By Issy Hoffman

As we enter the autumnal months and Halloween springs fast upon us and we busily
carve pumpkins with our loved ones, I often think what on earth am I going to do with
the leftover carved pumpkin once Halloween has ended. Here I look into the benefits
of consuming pumpkin to bring another use of the glorious orange vegetable.

We know the pumpkin as typically a bright orange, round vegetable with a tough
smooth skin. The pumpkin is part of the squash family and can be deemed as the
most popular one of them all! Like many vegetables you can eat the whole pumpkin
when cooked, including the pulp, seeds and skin. While they are phenomenal for
carving with the family and provide hours of fun, they also have a delicious taste with
health benefits and nutritional value to go alongside this.

Pumpkins are a great source of dietary fibre. Dietary fibre is important for digestion,
aiding in keeping us fuller for longer and has been associated with reducing type 2
diabetes mellitus. As a nation, many of us fall flat of the new
recommendations for daily fibre intake which is 30g per day. A portion of fresh
pumpkin cooked ranges to nearly 3 grams of fibre and canned up to 7g, which can
help us increase or hit that daily target.

The pumpkin holds a high content of vitamin A, C and E. More specifically vitamin A
has been linked to benefitting eye vision as it protects the surface of the eye, as well
as decreasing the risk of macular degeneration. Vitamin C helps promote collagen
synthesis which is beneficial for glowing skin and healthy nails and hair. Lastly
vitamin E is known for its benefits towards the skin, which is why we see many
people using vitamin E oil on the body and face.

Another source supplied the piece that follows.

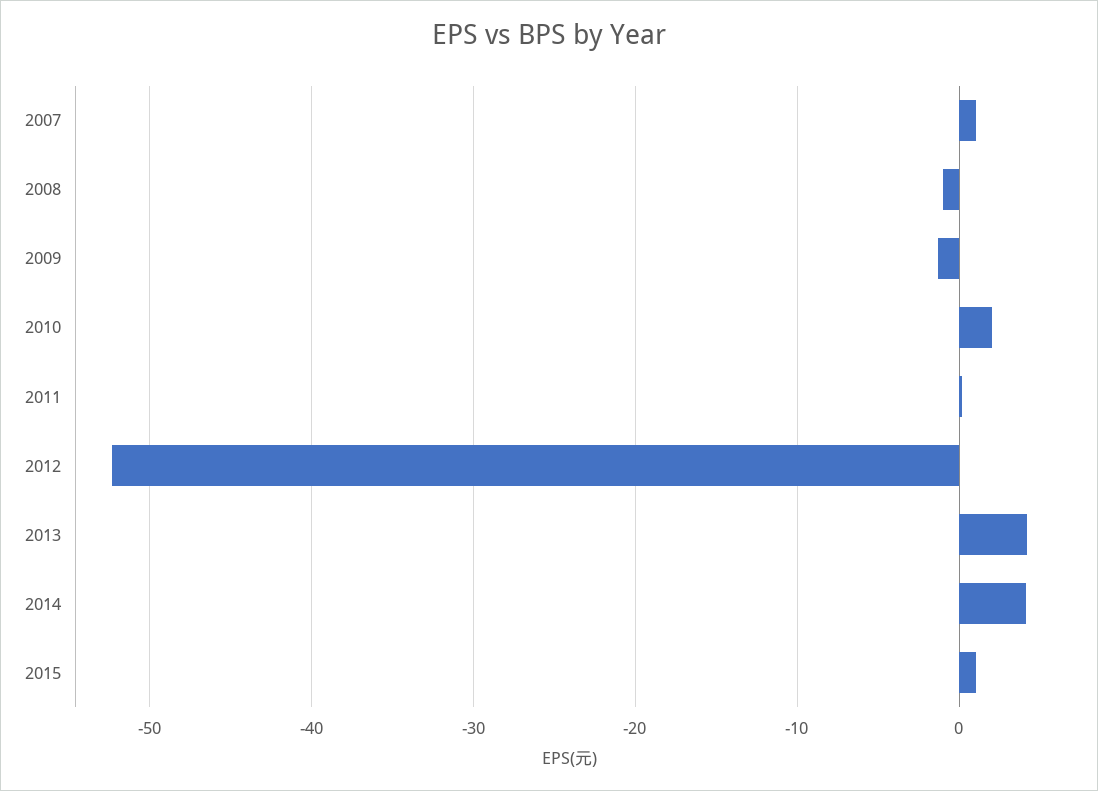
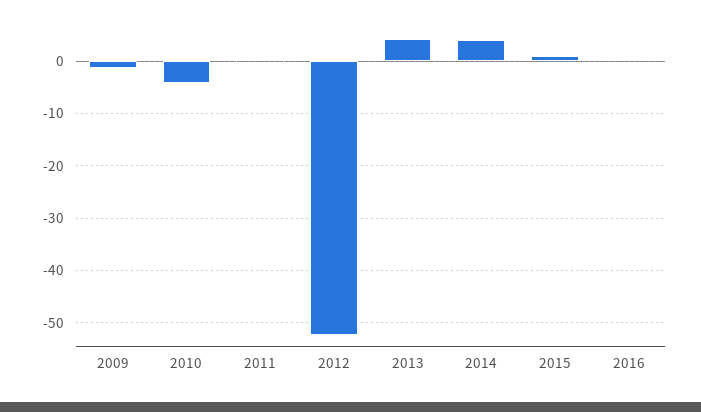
2007: 1 -> none
2008: -1 -> none
2010: 2 -> -4
2016: none -> 0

Beta-carotene is the wonderful antioxidant that gives the pumpkin its bright colour
and the precursor to vitamin A. Research has shown consuming beta-carotene helps
protect the body against free radicals and may lower the risk of developing cancer
and heart disease.

The vitamin C and E content in the pumpkin helps aid in immune defence by
performing numerous cellular functions within the immune system. Vitamin C is also
necessary for growth and repair throughout the body, helping the maintenance of
cartilage and bones as well as healing wounds. Likewise, because the body cannot
synthesise vitamin C itself, it is essential we consume it through dietary ways.

While the pumpkin is an excellent source of Vitamin C, E and A, it also provides for a
great source of potassium, calcium, magnesium and Vitamin B. Pumpkin can also
be a great substitute for a carbohydrate source on days where you may be less
active, due to its low-calorie content. Additionally, by consuming a serving (80g) of
cooked pumpkin, this can provide you with one of your five a day and you can mix
pumpkin into any meal of the day. Lastly, the pumpkin seeds inside contain a potent
amount of protein and plant based fatty acids which are vital for brain function and
regulating cholesterol levels.

So now you know the possible health benefits, why not try introducing pumpkin into
your diet and make more of your leftover pumpkin this autumn. My personal
favourites are a piping hot bowl of pumpkin soup or a slice of rich pumpkin pie. Find
what you like and enjoy the seasonal popular pumpkin!